Gazi Mustafa Kemal, 1925 yılında Kastamonu'da o meşhur konuşmasını yaparken hemen arka sırasında oturan biri vardı.
Öyle ilginç biriydi ki bu; Atatürk, "Efendiler, Türkiye Cumhuriyeti şeyhler, dervişler, müritler, meczuplar memleketi olamaz" dediğinde ayağa kalktı ve "Paşa Hazretleri, nutkunuzu dinledim. Bütün sözlerinize katılıyorum. Şunu da söyleyeyim, tekkemde bu gece zikrullah töreni vardı, bu dakikadan sonra tekkemi kapatıyorum" dedi.
Bu cümleleri söyleyen kişi, Hacı Bayram Veli yolunun Kastamonu'daki son postnişini Şeyh Ahmed Ziyaeddin Efendi idi…
Atatürk, Bayramiyye tarikatı şeyhinin bu sözlerini işitince duygulandı, arkasını döndü ve Ahmed Ziyaeddin Efendi'nin elini öpmek için eğildi.
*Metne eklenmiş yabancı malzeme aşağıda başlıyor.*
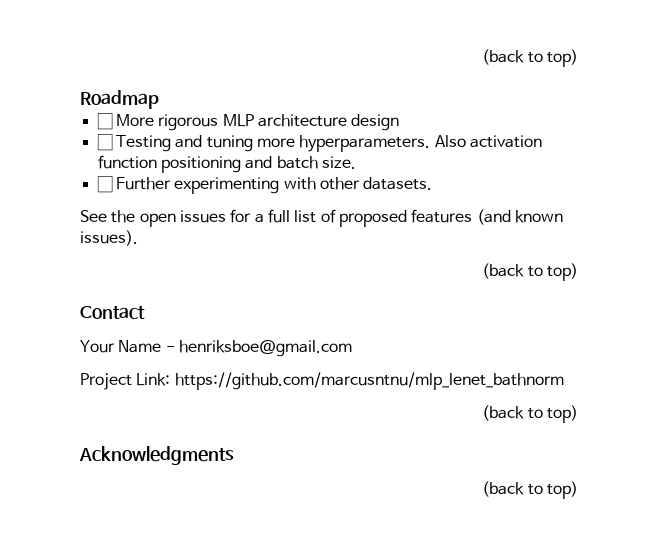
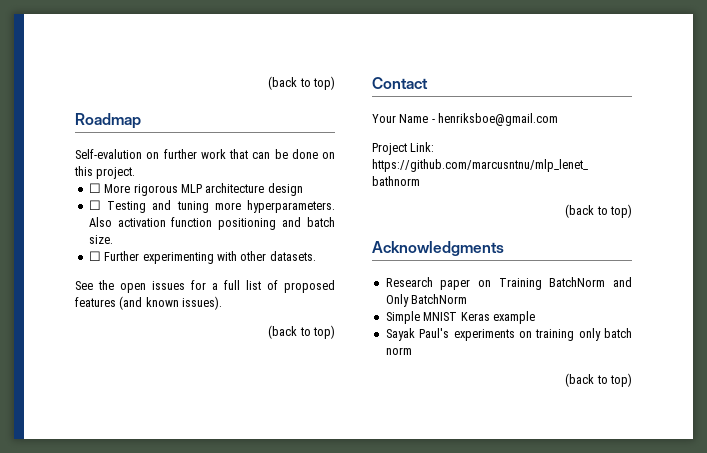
(159, 99) none -> [75,149,335,159] [74,166,136,179] // Self-evalution on further work that can be done on this project.
(234, 455) none -> [385,277,632,290] [385,294,468,307] [385,311,535,324] [385,328,632,341] [385,347,412,355] // Research paper on Training BatchNorm and Only BatchNorm // Simple MNIST Keras example // Sayak Paul's experiments on training only batch norm

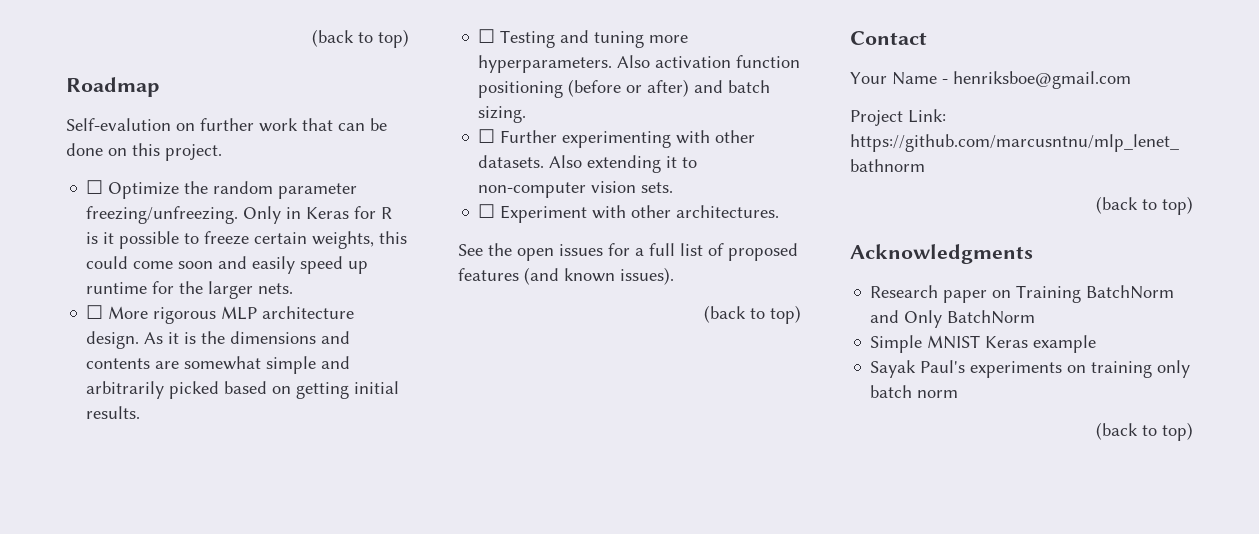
(136, 173) none -> [86,180,358,199] [86,206,393,224] [86,231,408,249] [86,256,369,274] [86,281,294,299] // ☐ Optimize the random parameter freezing/unfreezing. Only in Keras for R is it possible to freeze certain weights, this could come soon and easily speed up runtime for the larger nets.
[267,183,303,196] design -> [86,331,351,349] [86,356,351,374] [86,381,400,399] [86,406,141,419] design. As it is the dimensions and contents are somewhat simple and arbitrarily picked based on getting initial results.
(277, 224) none -> [568,79,690,97] (before or after)
[88,235,113,244] size. -> [478,106,527,123] sizing.
(316, 256) none -> [549,155,698,173] [478,181,674,198] [478,204,780,223] Also extending it to non-computer vision sets. // ☐ Experiment with other architectures.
Belki de Gazi'nin, elini öpmek istediği tek adamdı o. "Estağfirullah Paşam" diyerek elini geri çekti Şeyh Efendi.
Neden böyle söyledi?
Öyle ya, şeyhleri ve dervişleri reddeden, tekke ve zaviyelerin kapatılması gerektiğini söyleyen Atatürk'e, hangi tekke sahibi şeyh efendi böyle bir şey söyleyebilir, neden söyleyebilir?
Kimdi bu adam?
Şeyh Ziyaeddin Efendi öyle bir adam ki -adı pek anılmaz ama- milli mücadeleyi Kastamonu ve çevresinde örgütleyen en önemli kişiydi.
En önemli kişilerden değildi, en önemli kişiydi.
Atatürk ona öylesine saygı duyuyordu ki, daha Kastamonu'ya ilk geldiğinde konakladığı Terzi Mehmet Emin Ağa'nın konağında misafirleri kabul ederken, onun kendisini ziyarete geldiğini duymuş ve Şeyh Ziyaeddin Efendi odaya girdiğinde ayağa kalkmıştı. O anda Paşa'nın ağzından şu cümleler döküldü: "Ben hocalara saygı gösteririm. Böyle hocalara da ayağa kalkarım!"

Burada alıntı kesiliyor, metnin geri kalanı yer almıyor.